Difference listings
+++
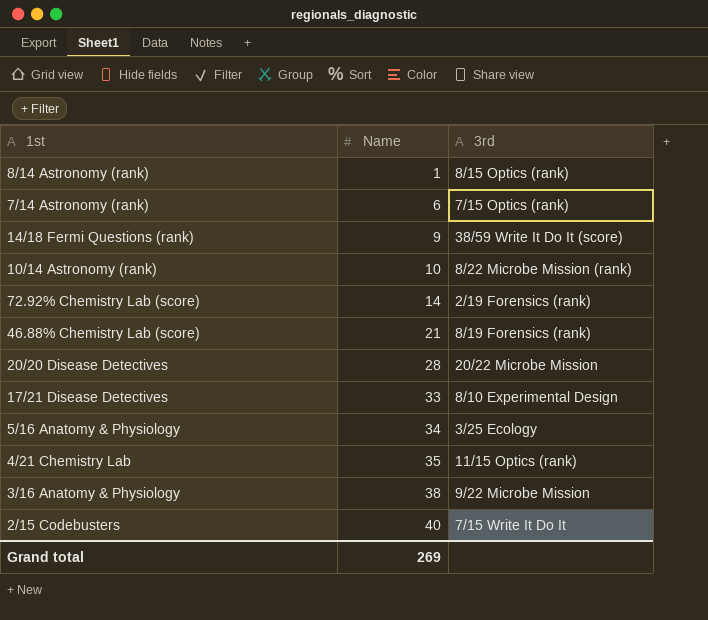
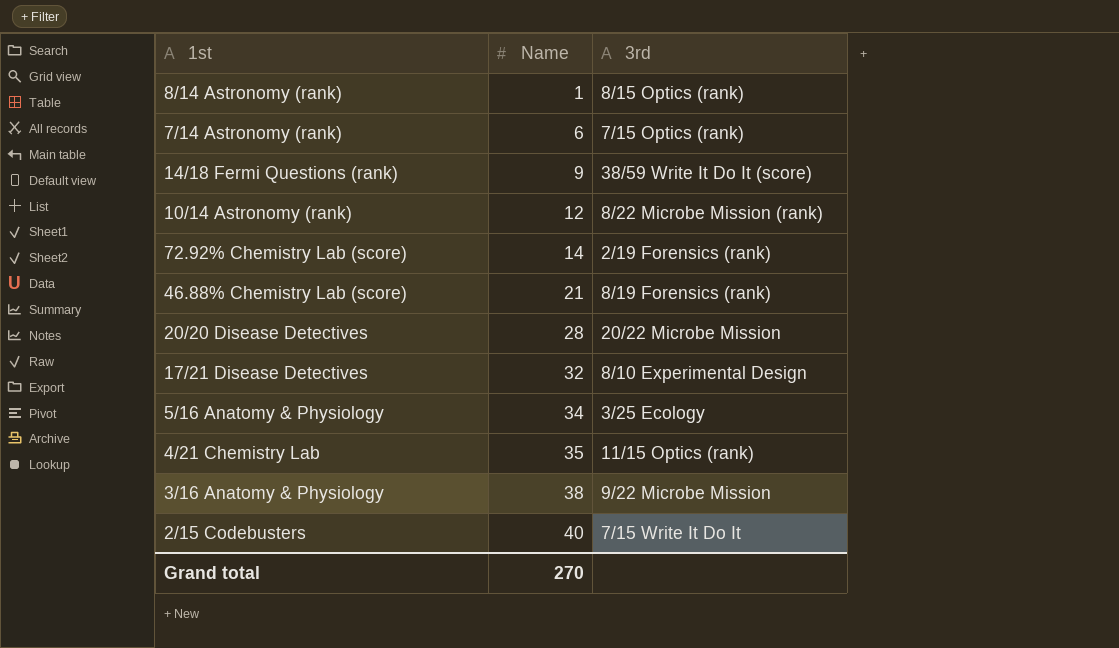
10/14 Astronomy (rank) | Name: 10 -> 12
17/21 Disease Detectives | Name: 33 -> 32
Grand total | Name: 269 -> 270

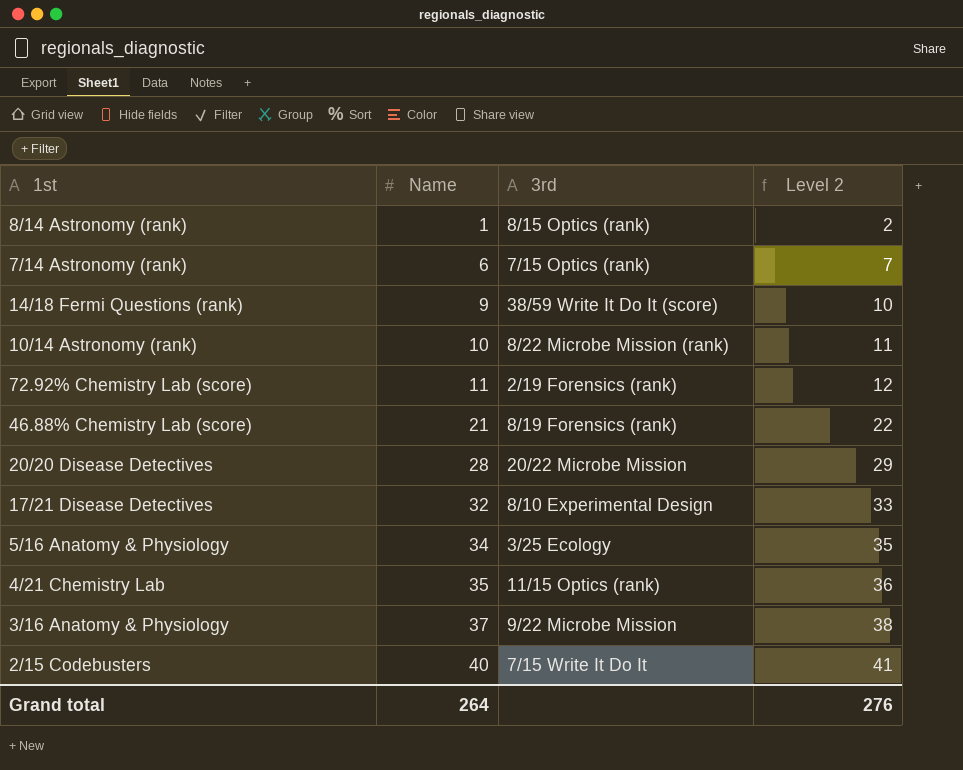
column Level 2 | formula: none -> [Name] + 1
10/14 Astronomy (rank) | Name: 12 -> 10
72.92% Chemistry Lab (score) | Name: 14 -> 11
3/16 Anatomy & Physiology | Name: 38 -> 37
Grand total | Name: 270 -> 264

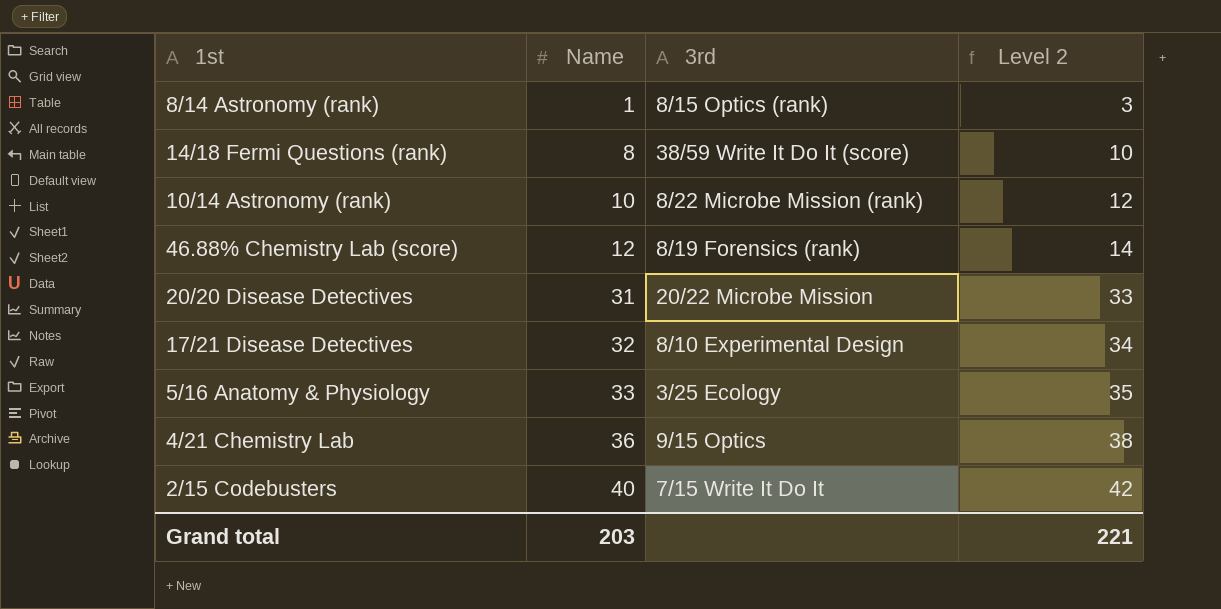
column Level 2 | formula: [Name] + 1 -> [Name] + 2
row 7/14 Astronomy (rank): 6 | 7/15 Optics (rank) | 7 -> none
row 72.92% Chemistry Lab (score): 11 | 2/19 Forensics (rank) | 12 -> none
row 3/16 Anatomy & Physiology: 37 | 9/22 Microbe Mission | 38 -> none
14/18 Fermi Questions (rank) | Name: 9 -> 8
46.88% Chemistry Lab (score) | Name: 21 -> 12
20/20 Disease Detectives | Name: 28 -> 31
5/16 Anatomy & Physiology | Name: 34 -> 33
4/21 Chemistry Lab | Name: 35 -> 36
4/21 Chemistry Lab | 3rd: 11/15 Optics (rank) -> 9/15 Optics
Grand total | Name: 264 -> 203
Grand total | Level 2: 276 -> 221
+++
» **Your objective**: Write out exactly the lines between the start of the data and the line with "14/18 Fermi Questions (rank) | Name: 9 -> 8", including both, but none of the pictures.

» **Answer to the problem**:
10/14 Astronomy (rank) | Name: 10 -> 12
17/21 Disease Detectives | Name: 33 -> 32
Grand total | Name: 269 -> 270

column Level 2 | formula: none -> [Name] + 1
10/14 Astronomy (rank) | Name: 12 -> 10
72.92% Chemistry Lab (score) | Name: 14 -> 11
3/16 Anatomy & Physiology | Name: 38 -> 37
Grand total | Name: 270 -> 264

column Level 2 | formula: [Name] + 1 -> [Name] + 2
row 7/14 Astronomy (rank): 6 | 7/15 Optics (rank) | 7 -> none
row 72.92% Chemistry Lab (score): 11 | 2/19 Forensics (rank) | 12 -> none
row 3/16 Anatomy & Physiology: 37 | 9/22 Microbe Mission | 38 -> none
14/18 Fermi Questions (rank) | Name: 9 -> 8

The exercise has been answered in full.